Рассказывать было легко, даже если Стайлз бесед не поддерживал. До времени, конечно. Наслушавшись своего парня, он, наконец, произнес:
- Послушай, Дер, а какого ты вообще... В общем, почему ты стал финансистом, если, насколько я вижу, родился прирожденным автомехаником?
Дерек глупо воззрился на задавшего вопрос Стайлза и вдруг рассмеялся. Вдруг понял, что не зря говорил и говорил с энтузиазмом. Не зря перестал обсуждать наболевшее, опасное. И так случайно, не без помощи проницательного своего мальчика, который только казался погруженным в привычную апатию, понял про себя самого простую истину: быть этим самым финансистом престижно и прибыльно, но стать самим собой – бесценно.
- Ты знаешь, я подумаю над твоими словами, детка, – сказал он улыбающемуся Стайлзу, – тем более, что репутация моя, как руководителя, и так уже сильно подмочена. Поэтому...
...”поэтому, когда мы вернемся, я очень серьезно подумаю об открытии своего личного бизнеса”, – хотелось сказать Дереку и он чуть этого не сказал.
Потому что упоминание о возвращении было слишком опасно. Хотя именно с того самого момента он стал ждать его, как ненормальный. С твердым намерением выполнить поставленные условия каждого в их команде; соблюсти правила, не отступив ни на шаг, угодив абсолютно всем. Отсчитывая дни, недели, месяцы, проведенные в глуши. Перестав четко отслеживать чередование появлений своих мальчишек, пустив все на самотек. И махнув на всё рукой, получить подобие регулярности, которое было необходимо для периодических звонков Джону в далекую Калифорнию. Звонков, подтверждающих, что его сын жив.

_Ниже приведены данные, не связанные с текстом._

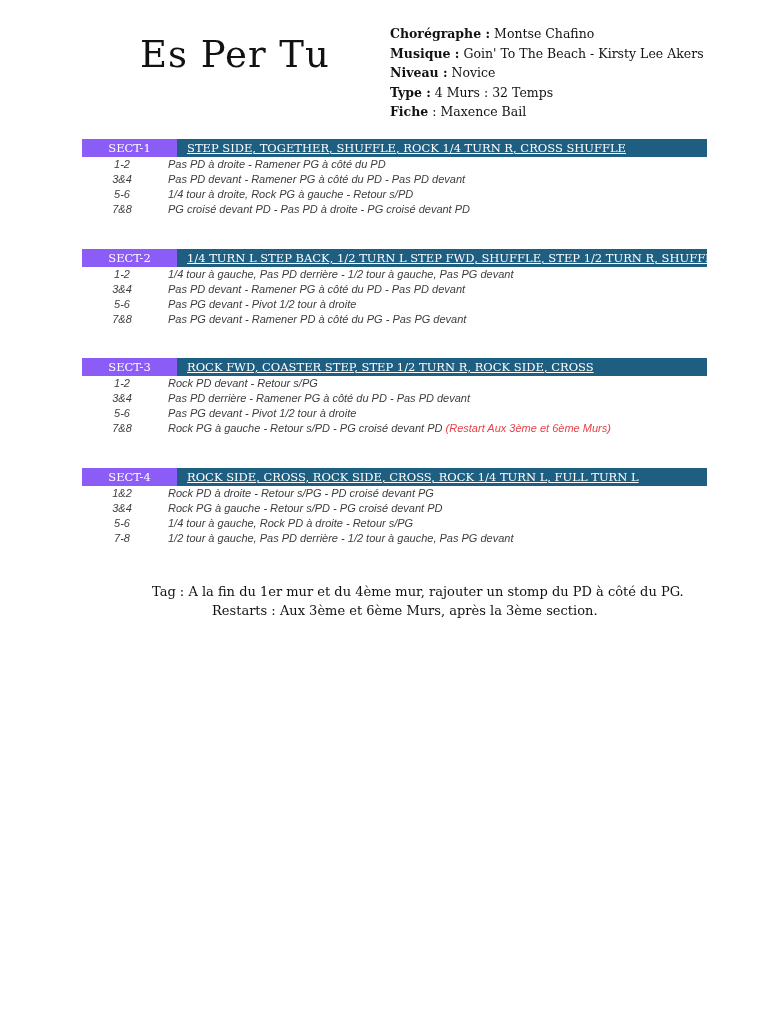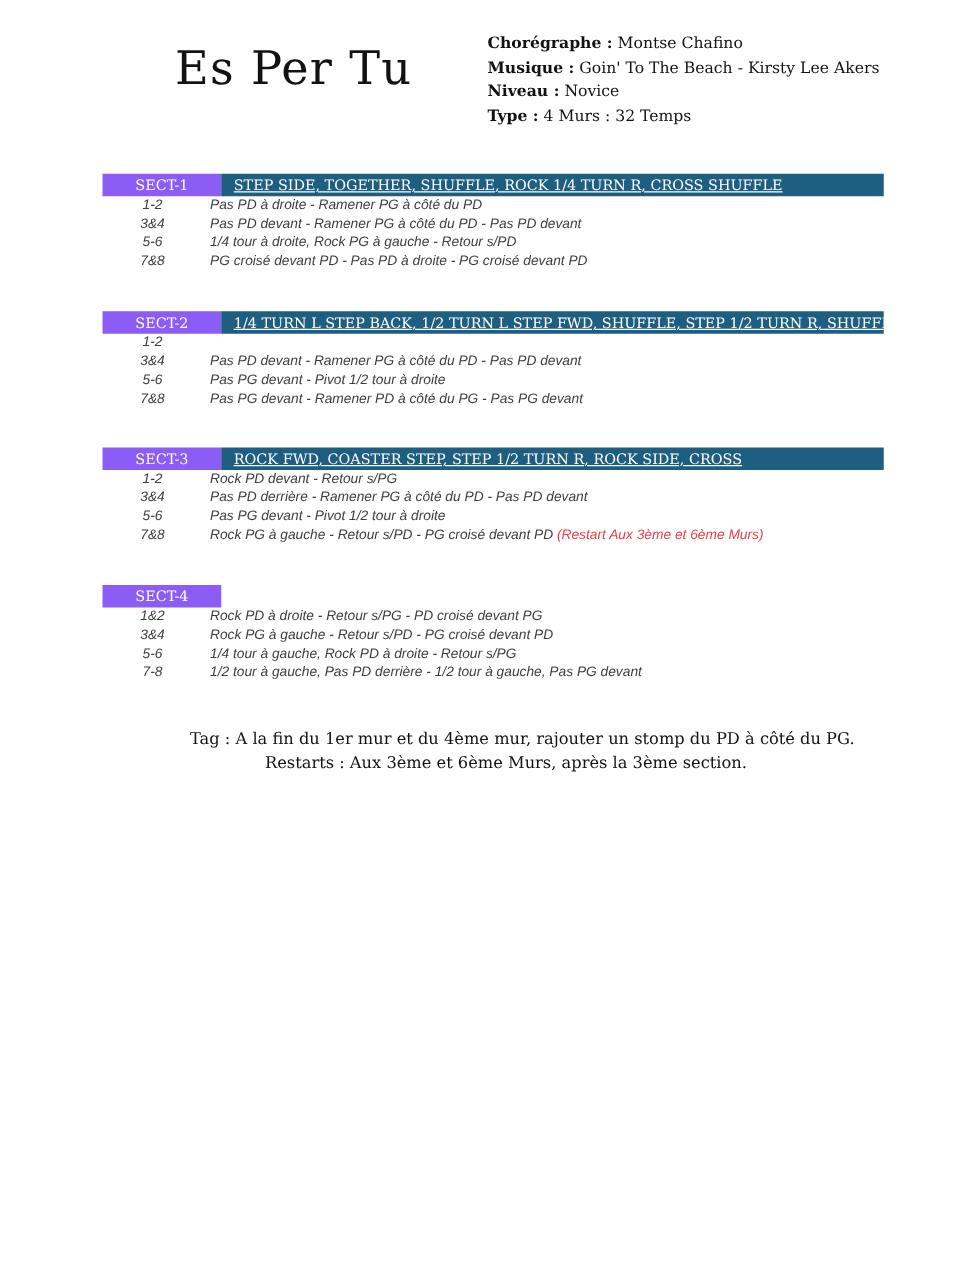"Fiche : Maxence Bail" div { html: none -> <div><span>Fiche</span> <span>: Maxence Bail</span></div> }
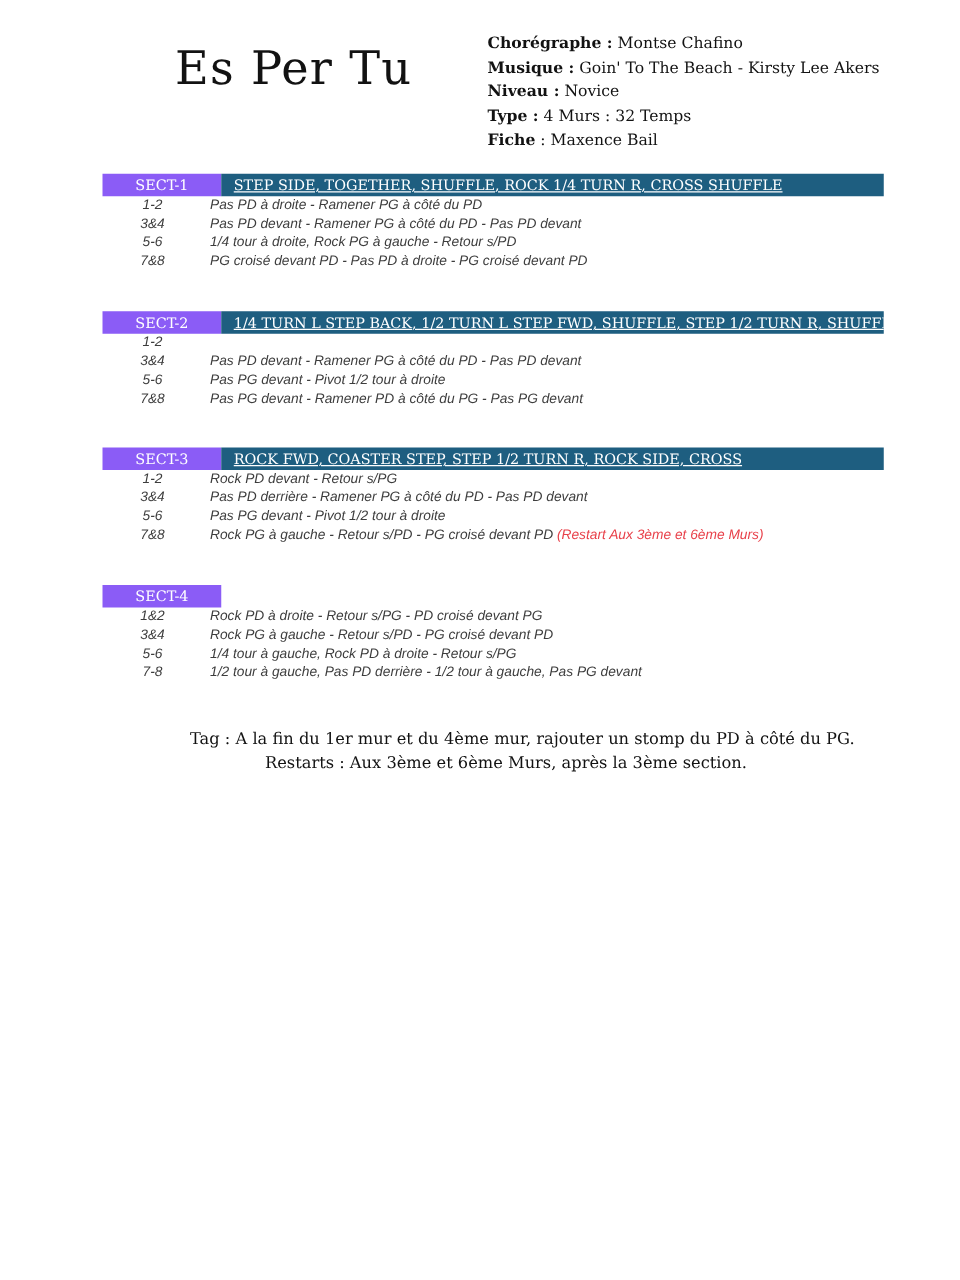"1/4 tour à gauche, Pas" span.step-text { html: none -> <span><span>1/4 tour à gauche, Pas PD derrière - 1/2 tour à gauche, Pas PG devant</span><span></span></span> }
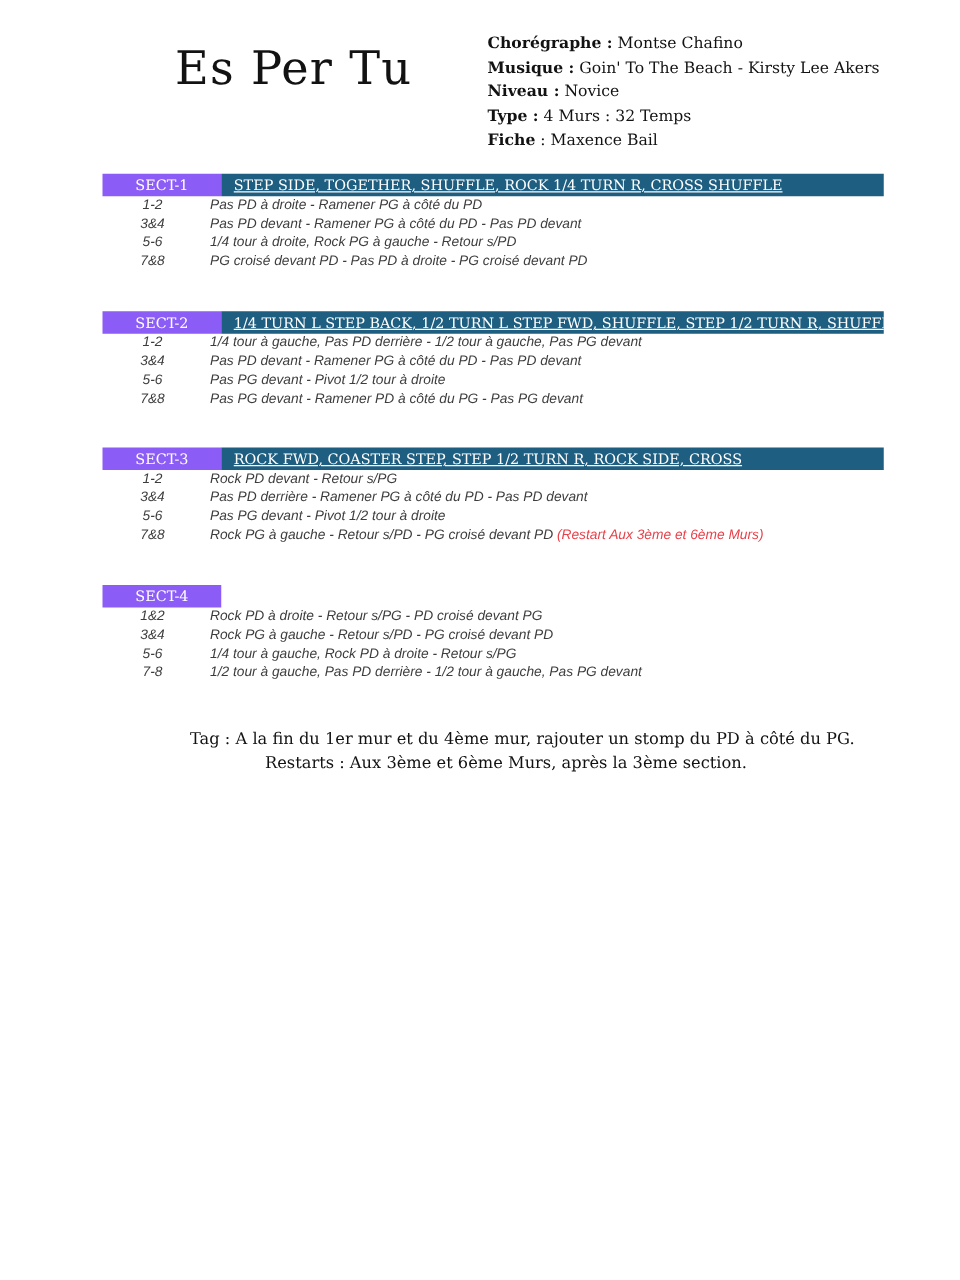"ROCK SIDE, CROSS, ROCK SIDE," div.sect-title { html: none -> <div>ROCK SIDE, CROSS, ROCK SIDE, CROSS, ROCK 1/4 TURN L, FULL TURN L</div> }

Кая было больше, Стайлза меньше. Если, конечно, так можно было обозначить нынешнюю схему. И Дерек не жаловался. Запрещал себе замечать, как время пребывания Стайлза в его объятиях все больше сокращается, тает, сводится не к дням – к часам, к минутам...
Секс уже не имел значения.
Тогда, после долгожданного появления Стайлза, после всех их односторонних бесед, инициированных Дереком, после ленивого ничегонеделания, когда заново привыкали они друг к другу, случился у них уже и нежданный волком романтический вечер. Такой обычный, классический. Вино, тихая музыка, касание рук...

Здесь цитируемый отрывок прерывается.